* _WHAT THE TASK ASKS_: From the line with "html: none ->" to the end of the data below, restate each line word for word, both ends included, without the pictures.

* _DATA FOR PROCESSING_:
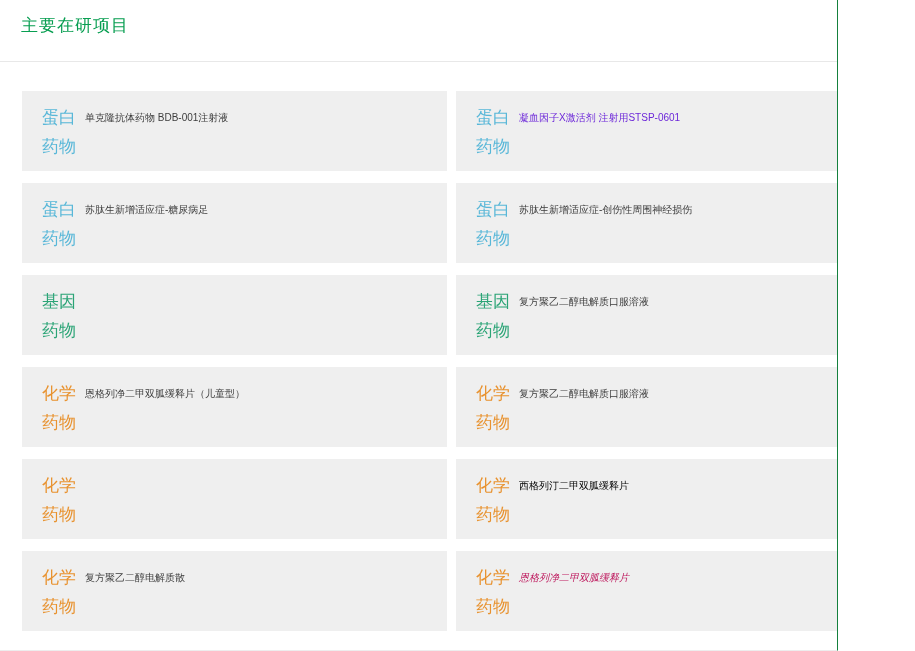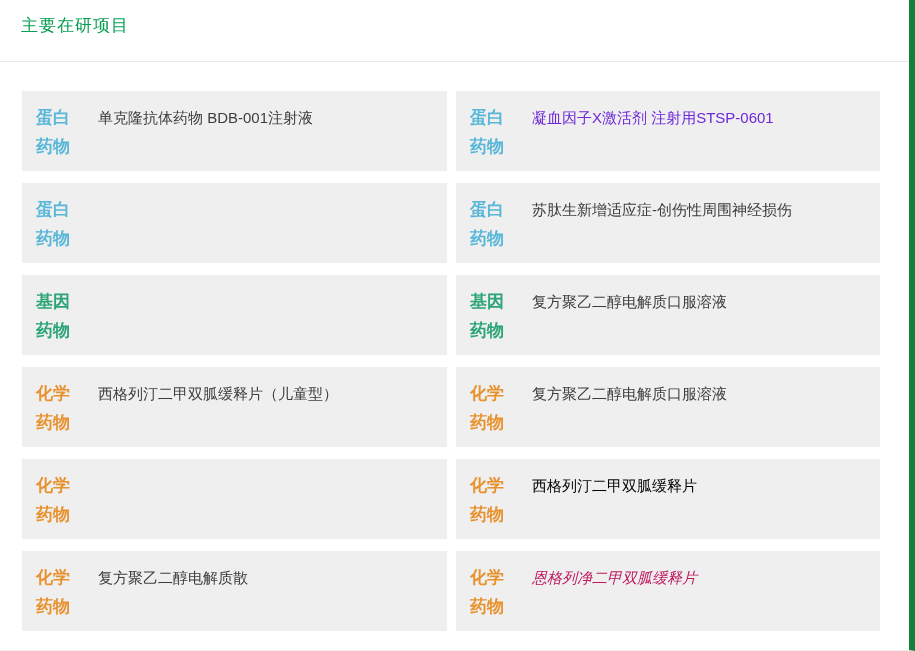"主要在研项目" .panel { border-right: 6px solid #15803d -> 1px solid #15803d; width: 915px -> 838px }
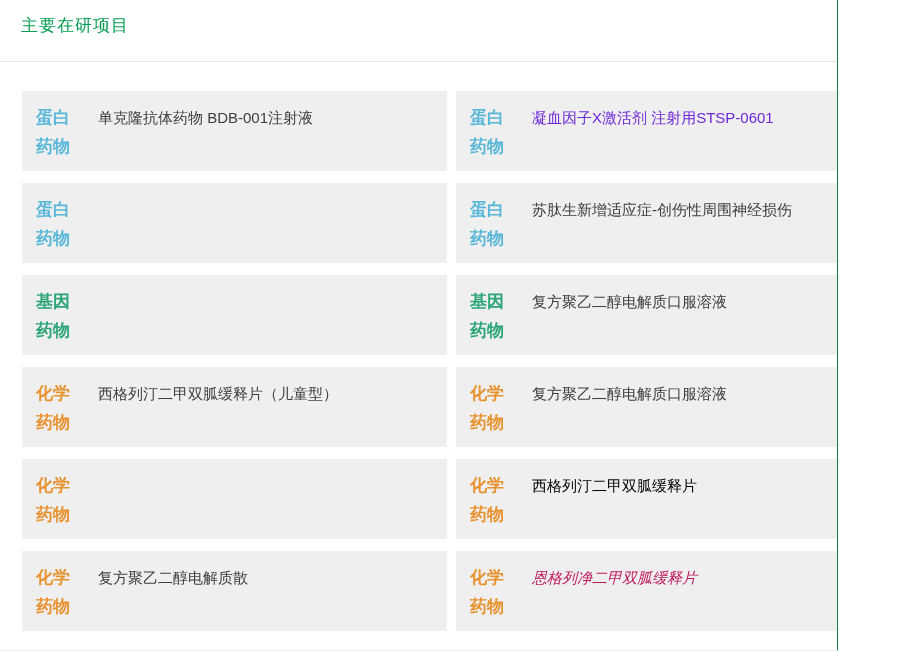"蛋白" .cat { align-items: none -> flex-end; font-weight: 700 -> 400 }
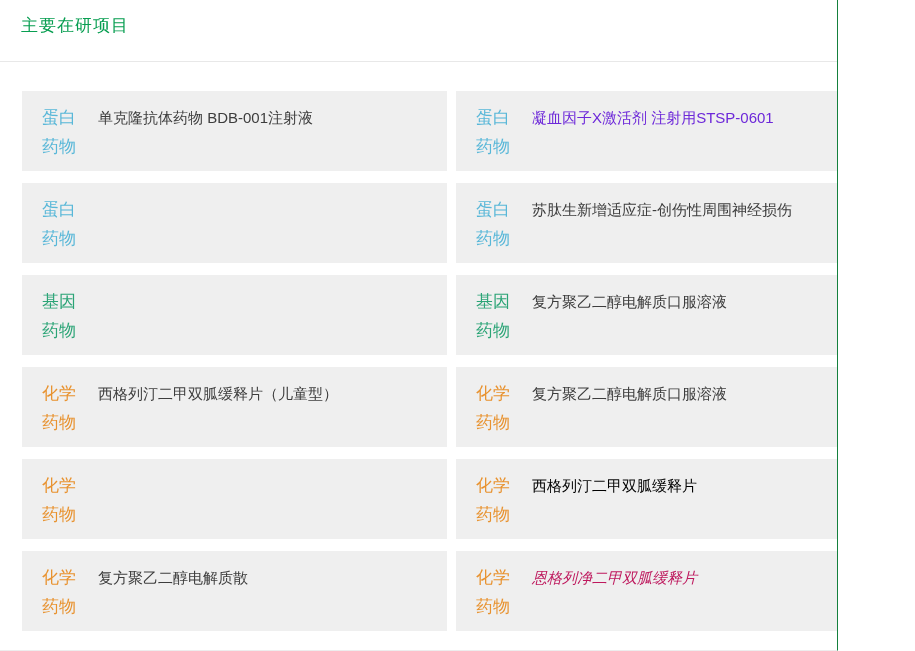"单克隆抗体药物 BDB-001注射液" .pname { font-size: 15px -> 10px; margin-left: 22px -> 9px }
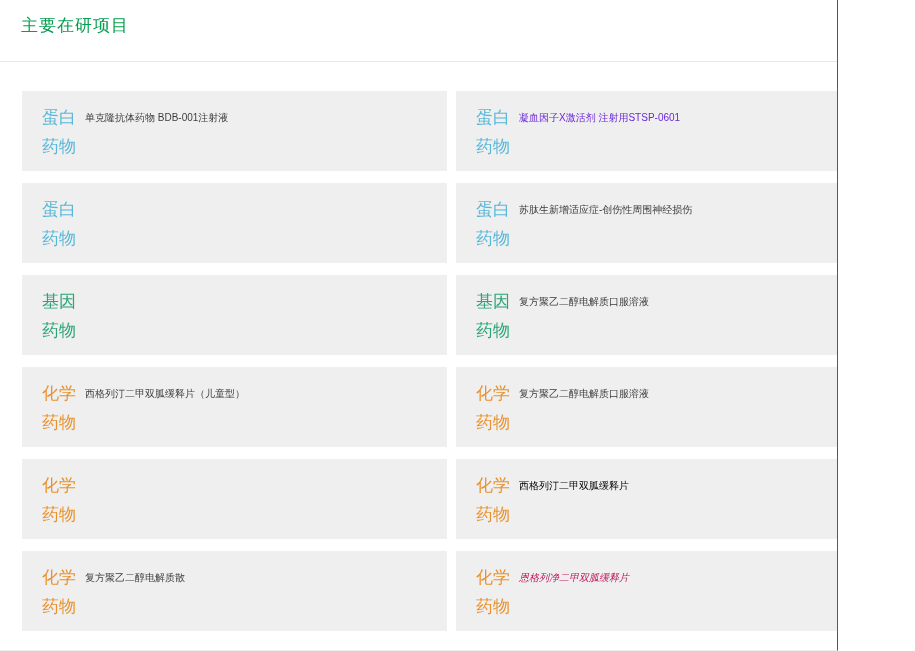"苏肽生新增适应症-糖尿病足" div.pname { html: none -> <div>苏肽生新增适应症-糖尿病足</div> }
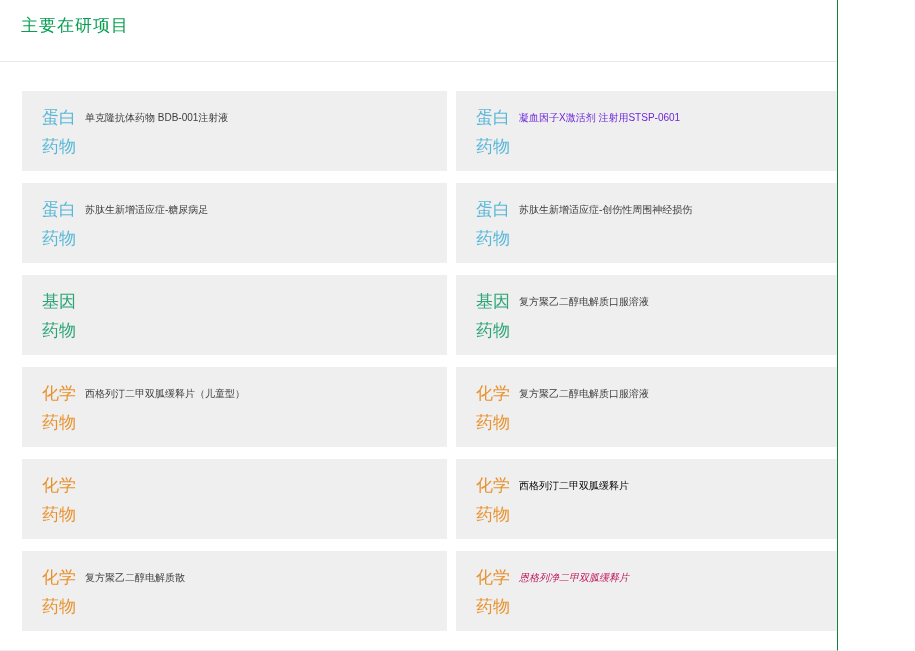"西格列汀二甲双胍缓释片（儿童型）" div.pname { text: 西格列汀 -> 恩格列净 }
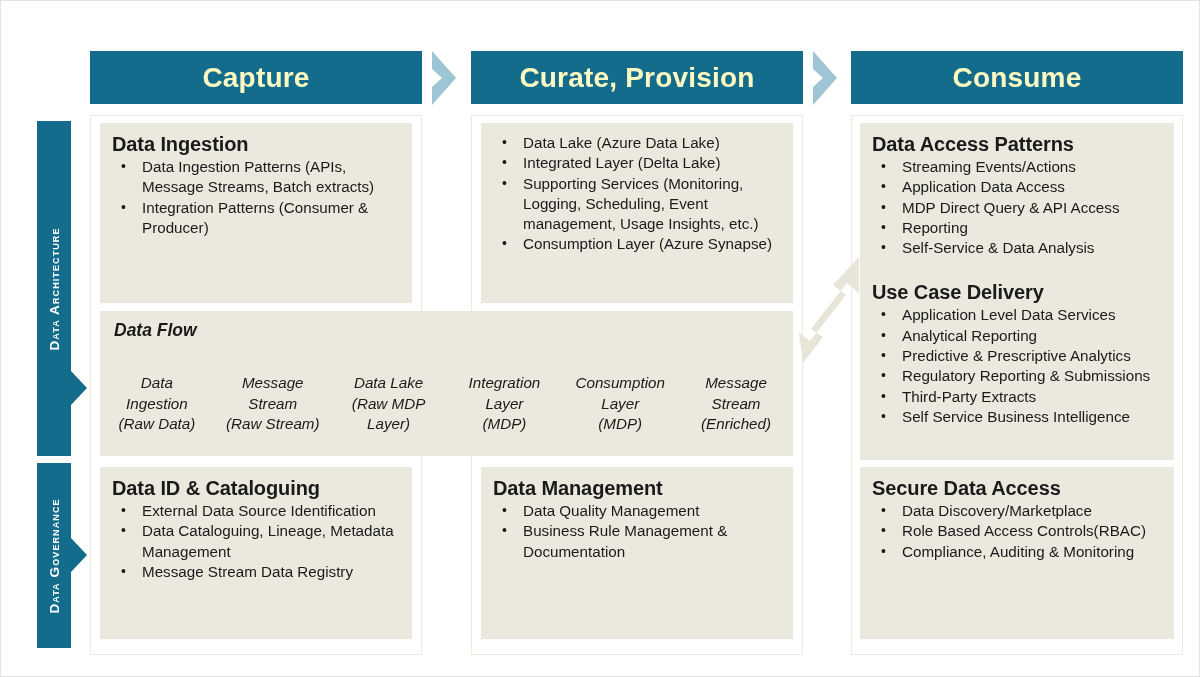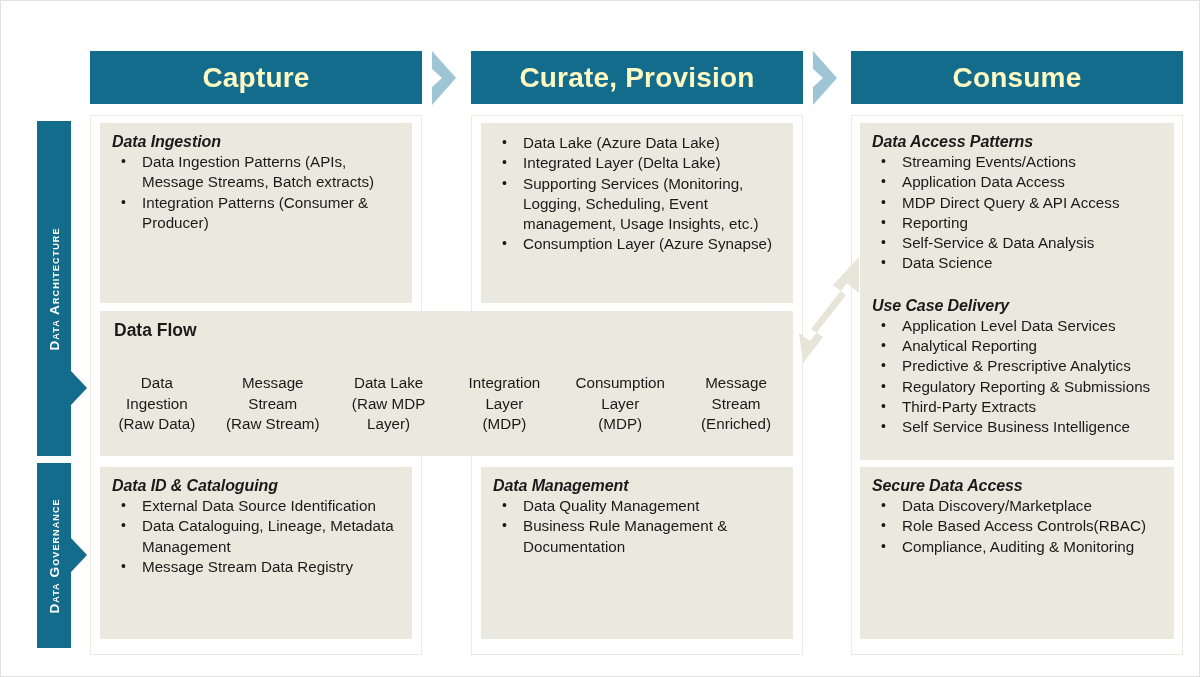"Data Ingestion" .panel h3 { font-size: 16px -> 20px; font-style: italic -> none }
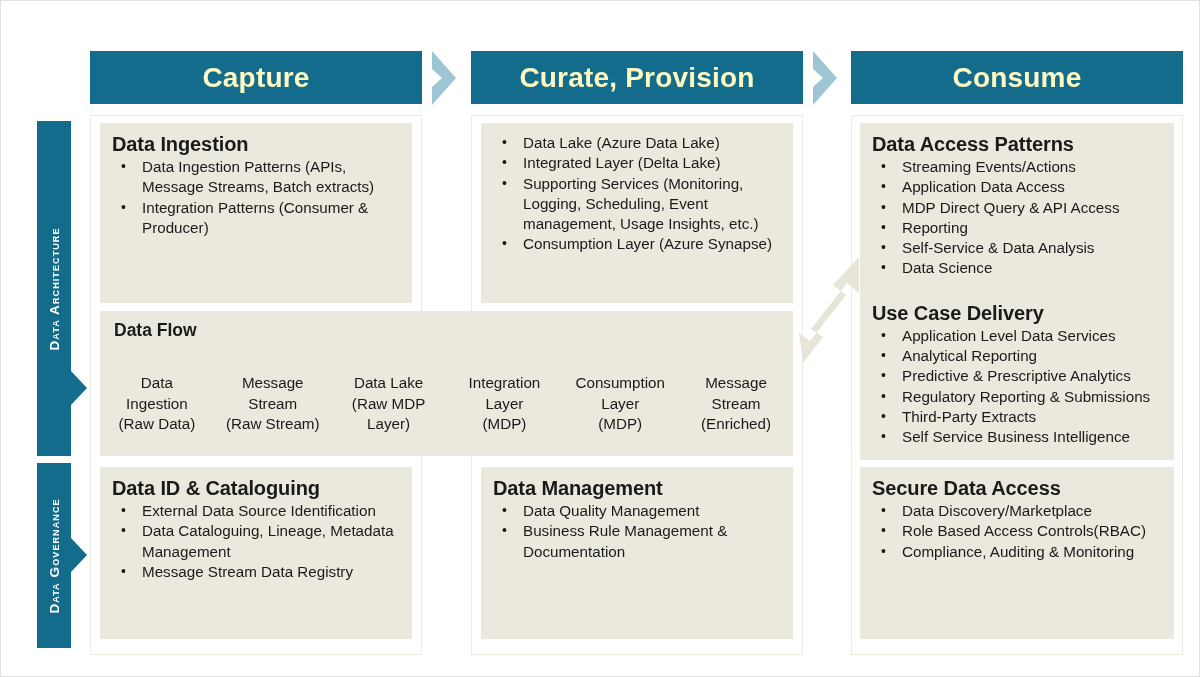"Data Science" li { html: <li>Data Science</li> -> none }
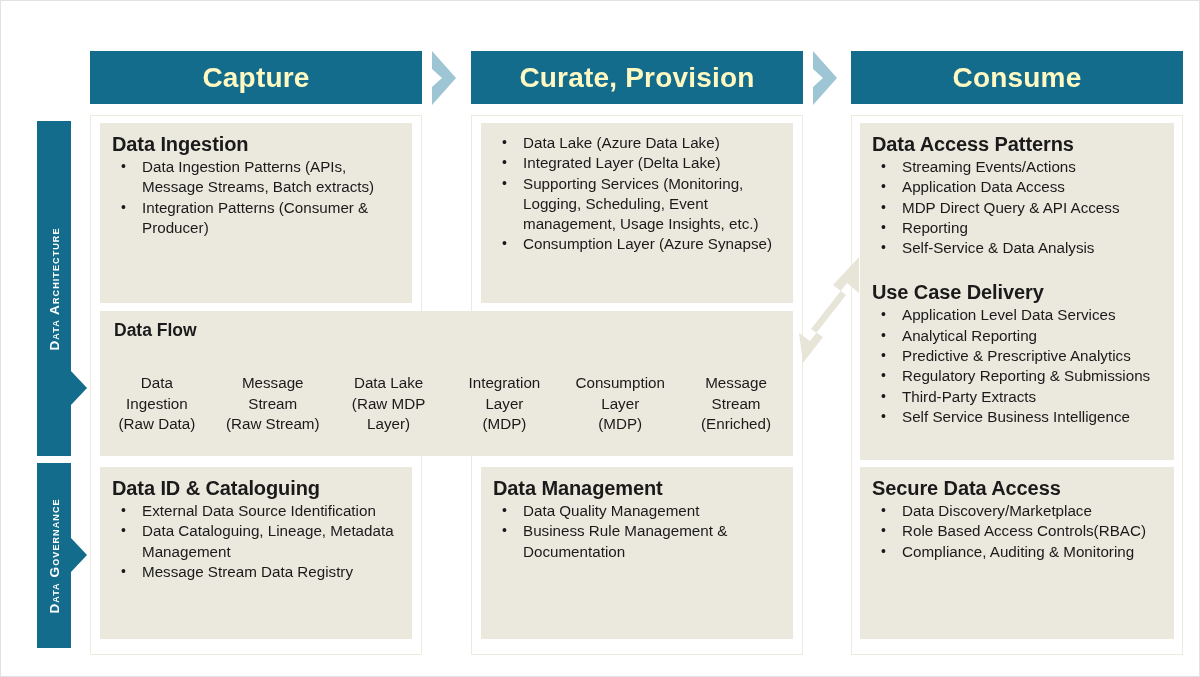"Data Flow" #dataflow { font-style: none -> italic }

* _EXERCISE RESPONSE_:
"苏肽生新增适应症-糖尿病足" div.pname { html: none -> <div>苏肽生新增适应症-糖尿病足</div> }
"西格列汀二甲双胍缓释片（儿童型）" div.pname { text: 西格列汀 -> 恩格列净 }
"Data Ingestion" .panel h3 { font-size: 16px -> 20px; font-style: italic -> none }
"Data Science" li { html: <li>Data Science</li> -> none }
"Data Flow" #dataflow { font-style: none -> italic }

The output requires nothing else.